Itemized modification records
========

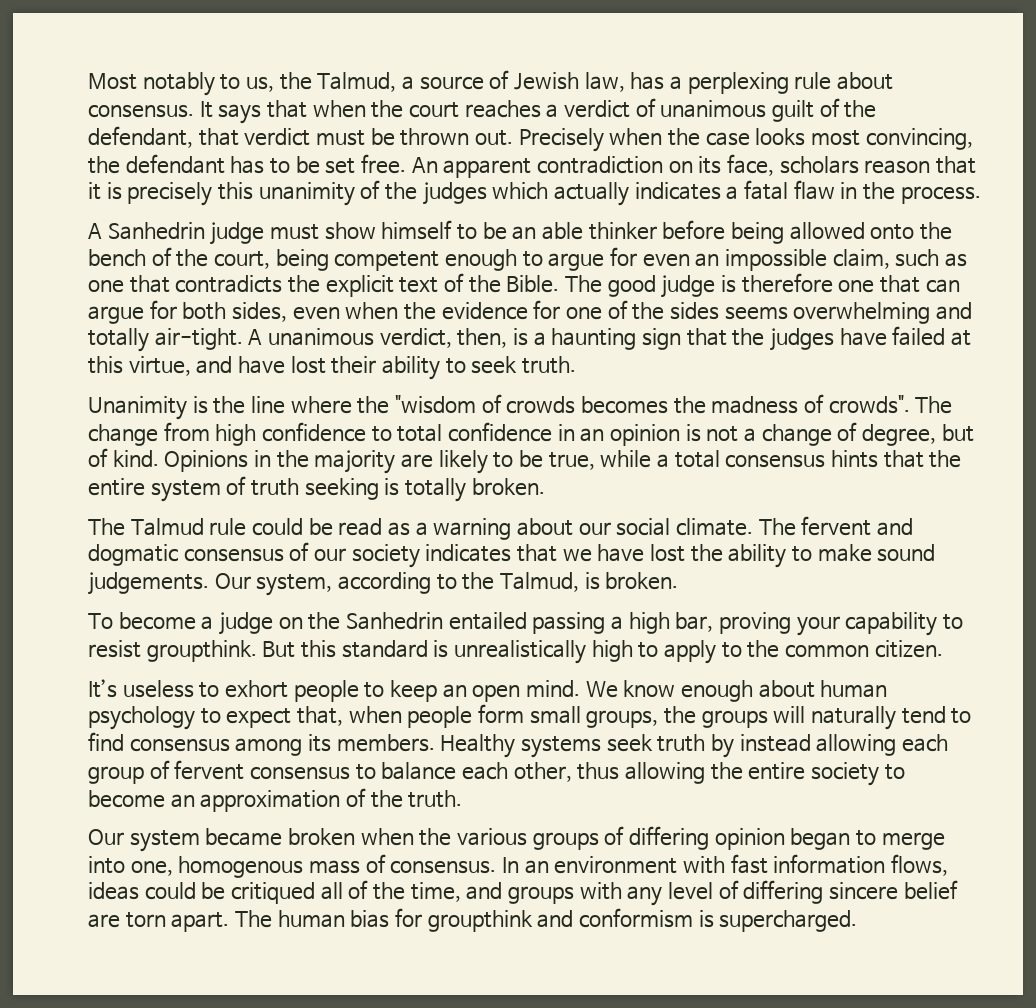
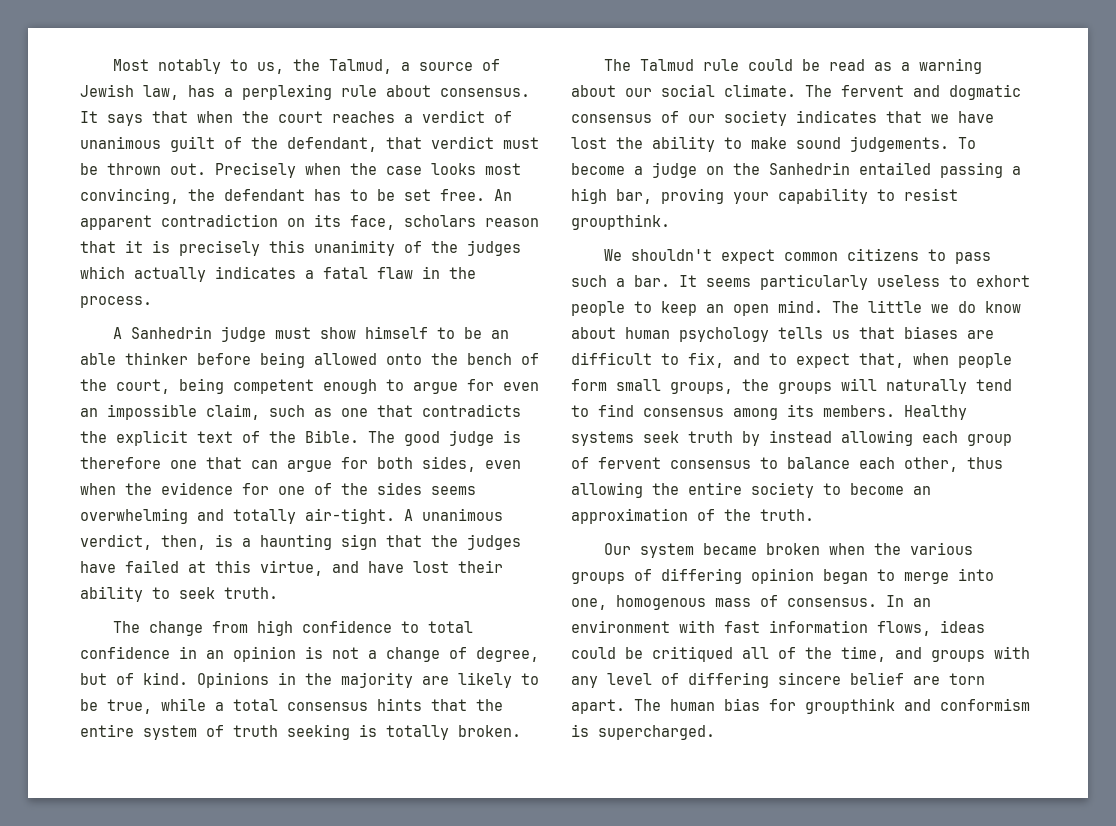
- Unanimity is the line where the "wisdom of crowds becomes the madness of crowds".
- The fervent and dogmatic consensus of our society indicates that we have lost the ability to make sound judgements. Our system, according to the Talmud, is broken.
- To become a judge on the Sanhedrin entailed passing a high bar, proving your capability to resist groupthink. But this standard is unrealistically high to apply to the common citizen.
- It’s useless to exhort people to keep an open mind.
+ The fervent and dogmatic consensus of our society indicates that we have lost the ability to make sound judgements. To become a judge on the Sanhedrin entailed passing a high bar, proving your capability to resist groupthink.
+ We shouldn't expect common citizens to pass such a bar. It seems particularly useless to exhort people to keep an open mind.
- We know enough about human psychology to expect that, when people form small groups, the groups will naturally tend to find consensus among its members.
+ The little we do know about human psychology tells us that biases are difficult to fix, and to expect that, when people form small groups, the groups will naturally tend to find consensus among its members.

========

**Brief**
Could you copy, exactly and with no pictures, each line from the first one above to the line holding "- It’s useless"?

**Result of the task**
- Unanimity is the line where the "wisdom of crowds becomes the madness of crowds".
- The fervent and dogmatic consensus of our society indicates that we have lost the ability to make sound judgements. Our system, according to the Talmud, is broken.
- To become a judge on the Sanhedrin entailed passing a high bar, proving your capability to resist groupthink. But this standard is unrealistically high to apply to the common citizen.
- It’s useless to exhort people to keep an open mind.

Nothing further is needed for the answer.